Defendants first contend that Plaintiffs lacked Article III standing because Plaintiffs have solicited business inquiries from potential customers by placing their contact information on these websites; therefore, they contend the receipt of solicitations from Defendants is not a concrete and particularized injury. The Ninth Circuit disagreed, finding that although Plaintiffs posted their cellphone numbers on these websites to solicit business from clients who needed home improvement services, they did not “expressly consent” to receive text messages from Defendants which sought to sell information about potential clients.
Defendants next contend that Plaintiffs lacked statutory standing to sue under Section 227(b).

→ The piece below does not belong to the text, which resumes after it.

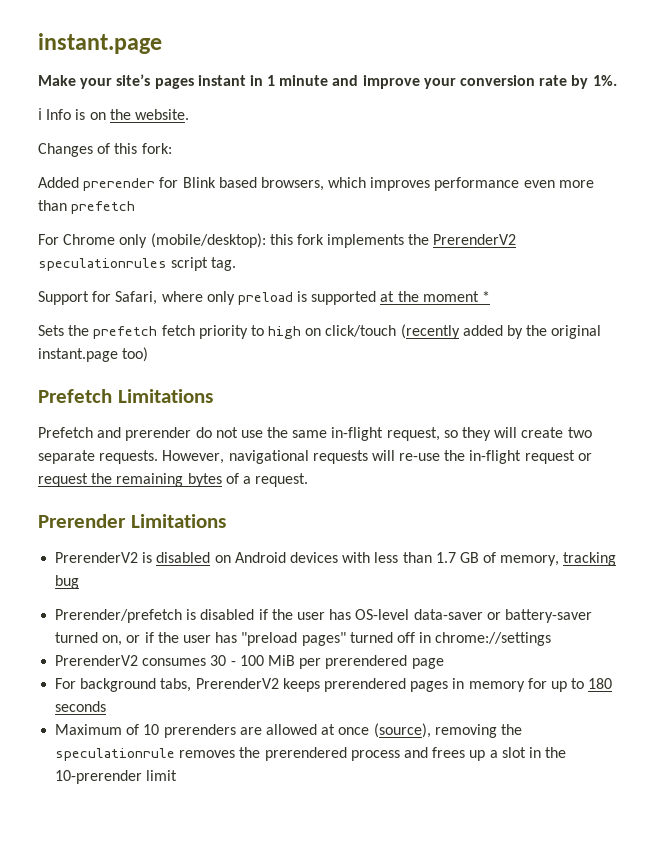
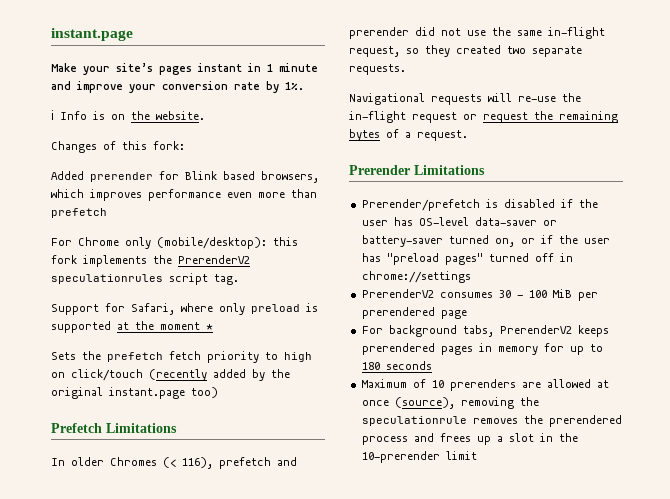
- Prefetch and prerender do not use the same in-flight request, so they will create two separate requests. However, navigational requests will re-use the in-flight request or request the remaining bytes of a request.
+ In older Chromes (< 116), prefetch and prerender did not use the same in-flight request, so they created two separate requests.
+ Navigational requests will re-use the in-flight request or request the remaining bytes of a request.
- PrerenderV2 is disabled on Android devices with less than 1.7 GB of memory, tracking bug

Section 227(b) prohibits any person from making calls to a cellphone using an automatic telephone dialing system. Defendants argued that the TCPA only protects individuals––and not businesses––from unwanted calls and that as home improvement contractors, plaintiffs fell outside of the TCPA’s “zone of interest.” In finding that Plaintiffs had standing to sue under Section 227(b), the Ninth Circuit noted that the statutory text permits recovery for any “person or entity” and concluded that “under the most natural reading of the term, ‘entity’ includes business.”
Lastly, and perhaps of most significance, Defendants contend that Plaintiffs lacked statutory standing to sue under Section 227(c). The FCC regulation implementing Section 227(c) provides, in relevant part, that:
“No person or entity shall initiate any telephone solicitation to . . .
(2) A residential telephone subscriber who has registered his or her telephone number on the national do-not-call registry of persons who do not wish to receive telephone solicitations that is maintained by the Federal Government.”
47 C.F.R. § 64.1200(c)(2). Defendants contend that the contractors do not qualify as “residential telephone subscribers” under the meaning of Section 227(c) because they use their cellphones for both personal and business use. The Ninth Circuit noted that the FCC had deliberately not provided any guidance on when a mixed-use phone “ceases to become a residential phone;” therefore, in the absence of any such guidance, the Ninth Circuit held that, at the motion to dismiss stage, plaintiffs’ registered mixed-use cellphones are presumptively residential for the purposes of Section 227(c). However, the Ninth Circuit held that Defendants may later rebut this presumption by providing evidence that Plaintiffs use of their cellphone is to such an extent that it should be considered a business line. Among the factors the Ninth Circuit identified that a Defendant could show to rebut the presumption include: the registrant of the phone; whether the line was registered with the carrier as residential or business; the payor of the cellular line; among other factors.
The Ninth Circuit then stated that if the FCC does choose to interpret Section 227(c) differently in a future regulation or order that it would defer to their interpretation, provided it was consistent with a reasonable understanding of the statute.
These two TCPA decisions are significant for TCPA defendants as the Channette decision shows that business related inquiries to mixed-use cellphones can be in violation of the TCPA, and the Wakefield decision shows that it – in “extreme situations” – an excessive aggregate award for violations of the TCPA may be unconstitutional.